*** Entries shown Section Begins ***

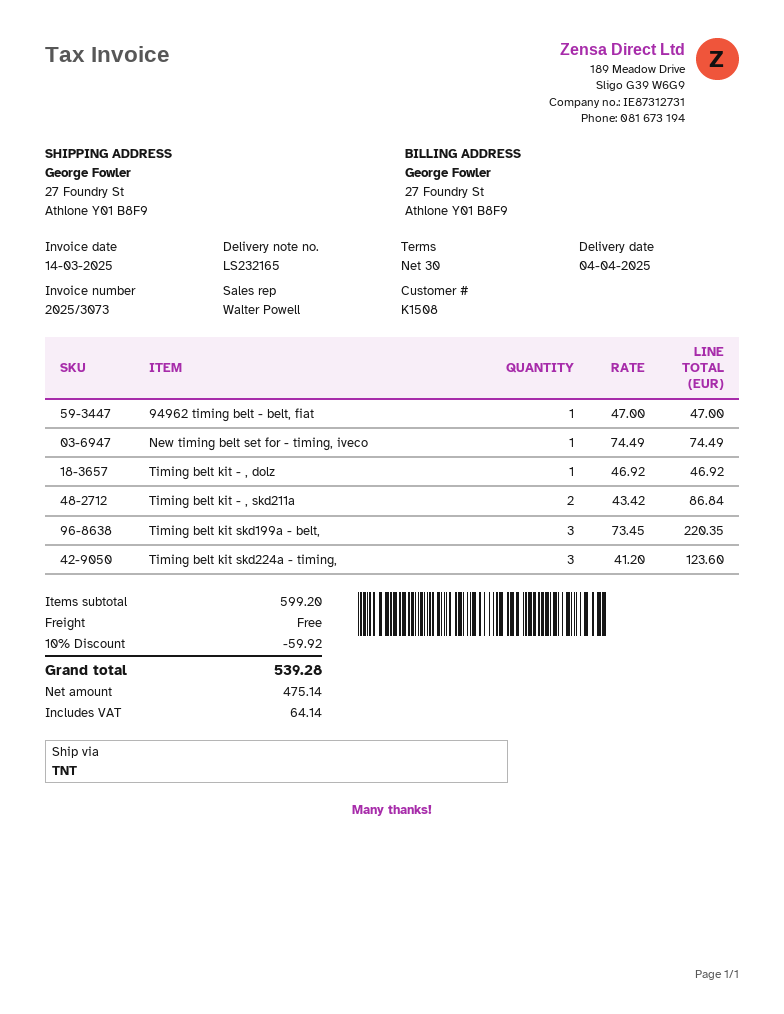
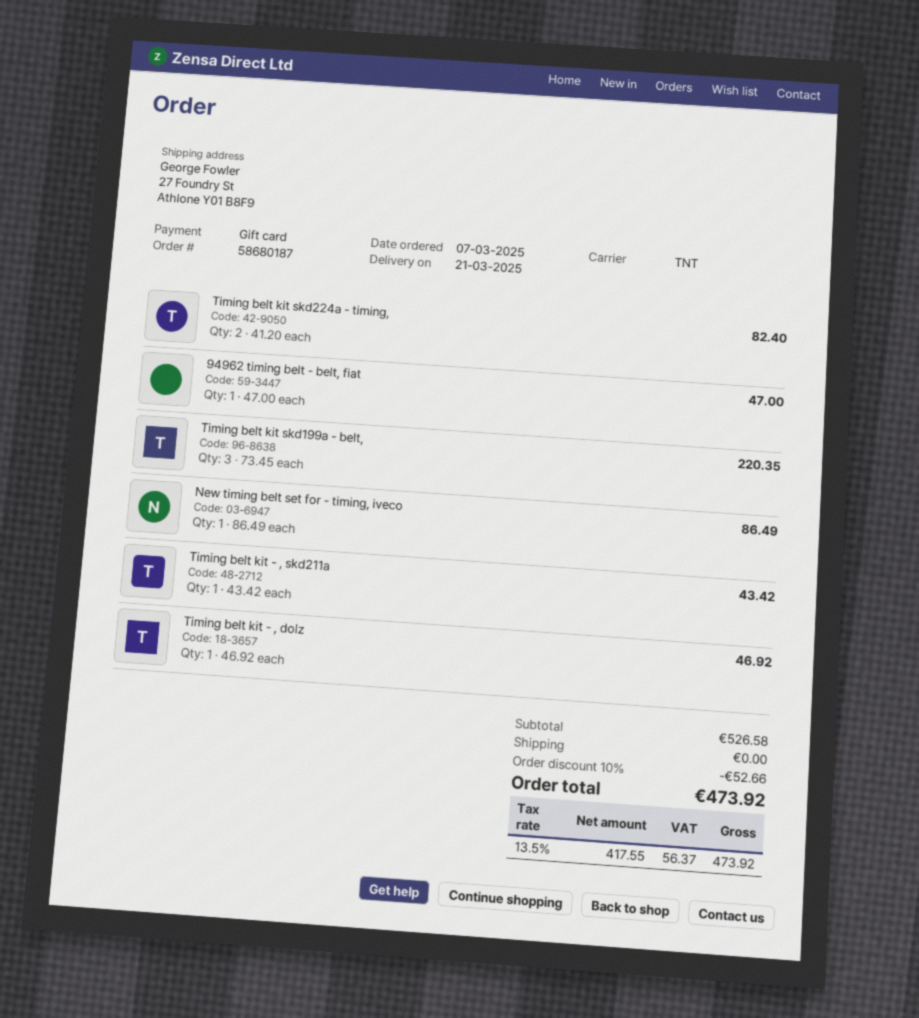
delivery date: 2025-04-04 -> 2025-03-21
New timing belt set for - timing, iveco: 1 x 74.49 = 74.49 -> 1 x 86.49 = 86.49
Timing belt kit - , skd211a: 2 x 43.42 = 86.84 -> 1 x 43.42 = 43.42
Timing belt kit skd224a - timing,: 3 x 41.20 = 123.60 -> 2 x 41.20 = 82.40
subtotal: 599.20 -> 526.58
discount: 10% = 59.92 -> 10% = 52.66
net: 475.14 -> 417.55
tax: 64.14 -> 56.37
total: 539.28 -> 473.92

*** Entries shown Section Ends ***

▶ [What needs to be done]:
Please print each record above again exactly, but omit any pictures.

▶ [Result]:
delivery date: 2025-04-04 -> 2025-03-21
New timing belt set for - timing, iveco: 1 x 74.49 = 74.49 -> 1 x 86.49 = 86.49
Timing belt kit - , skd211a: 2 x 43.42 = 86.84 -> 1 x 43.42 = 43.42
Timing belt kit skd224a - timing,: 3 x 41.20 = 123.60 -> 2 x 41.20 = 82.40
subtotal: 599.20 -> 526.58
discount: 10% = 59.92 -> 10% = 52.66
net: 475.14 -> 417.55
tax: 64.14 -> 56.37
total: 539.28 -> 473.92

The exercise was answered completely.